Laplacian, Linear System, and Matrix Factorization
Last year, when I took CS 639, some math related to the course, such as Laplacian and using numerical methods to solve linear systems, confused me for a while.
These are not the prerequisites of the course. But I did wish to understand what was going on behind the scenes.
I took CS 412, Introduction to Numerical Methods, last semester and CS 513, Numerical Methods for Linear Algebra, this semester. I’m writing this note to let you know some of the details I learned, and I hope this helps you better understand the material.
Why Laplacian?
In the heat dissipation example, we learned in class that the final temperature of the grid was found by solving the linear system related to a Laplacian stencil. This is related to three properties we want for the field:
- Steady heat flow: The temperature gradient flow does not change over time.
- Incompressible heat flow: Heat does not spontaneously emerge or disappear.
- Irrotational heat flow: There’s no heat flow spinning inside our cube.
To guarantee these three properties, we need to satisfy the Laplace’s equation:
\[\Delta f = 0\]Where
\[\Delta f = \sum_{i} \frac{\partial^2f}{\partial x_i^2}\]Note that
\[\begin{align} v &= \nabla f \\ \nabla \cdot v &= \sum_{i} \frac{\partial^2f}{\partial x_i^2} = \Delta f \end{align}\]So, the Laplacian of a heat field is also the divergence of the heat flow.
Since this is not an Engineering class, we don’t cover the details of Laplace’s equation. But I found a great video about this topic!
How’s that Related to Stencil
So, how’s this related to the $-6$ and $+1$ stencil we used in the lectures? It turns out that when you want to calculate the Laplacian of a discrete grid, you can use the Discrete Laplace Operator.

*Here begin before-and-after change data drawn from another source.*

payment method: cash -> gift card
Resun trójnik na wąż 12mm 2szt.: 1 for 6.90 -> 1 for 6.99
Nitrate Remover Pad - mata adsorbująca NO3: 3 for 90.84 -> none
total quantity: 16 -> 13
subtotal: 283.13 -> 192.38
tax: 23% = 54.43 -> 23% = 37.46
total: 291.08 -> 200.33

In the 2D example, the Laplacian of field $f$ at position $(x, y)$ is approximate to
\[\Delta f(x, y) \approx \frac{f(x - h, y) + f(x + h, y) + f(x, y - h) + f(x, y + h) - 4f(x, y)}{h^2}\]Looks familiar? This is exactly the $-4$ and $+1$ stencil we used in the 2D case when $h=1$!

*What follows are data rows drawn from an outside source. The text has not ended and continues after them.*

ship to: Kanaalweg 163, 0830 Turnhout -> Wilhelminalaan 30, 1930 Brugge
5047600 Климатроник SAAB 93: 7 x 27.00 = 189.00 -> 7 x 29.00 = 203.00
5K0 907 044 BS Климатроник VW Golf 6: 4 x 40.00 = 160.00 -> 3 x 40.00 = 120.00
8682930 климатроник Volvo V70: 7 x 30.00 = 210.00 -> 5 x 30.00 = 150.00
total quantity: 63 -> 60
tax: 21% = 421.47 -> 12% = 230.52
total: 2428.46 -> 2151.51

The discrete Laplacian stencil is calculating the approximated Laplacian at each location of a certain grid. We need to solve this equation to constrain our object’s three properties.
And when we convert the Laplacian stencil to a matrix $L$, we got
\[Lx = b\]Where $L$ is the discrete Laplacian operator in the matrix format, $b$ is the Laplacian we want to get.
Remember, the Laplacian of the field is also the divergence of the heat gradient flow. So, a positive value in $b$ means there’s a heat source at the point. That’s why we initially set the side of $b$ to 1.
OK, we can get the final steady state of the heat dissipation problem by solving this linear system, but how do we solve it?
Matrix Factorization
Disclaimer: learning numerical methods to solve linear systems is not required in this class. It’s just fun to learn why we need to use different methods to do the same thing :)
To solve a linear system $Ax = b$ numerically, there are two types of algorithms:
- Direct solvers
- Indirect solvers
To solve the matrix directly, you need to factorize it. Two major matrix factorization algorithms are:
- LU factorization
- QR factorization
LU factorization factors any invertible matrix A into
\[A = LU\]Where $L$ is a lower-triangular matrix, and $U$ is an upper-triangular matrix. How is this helpful in solving the linear system?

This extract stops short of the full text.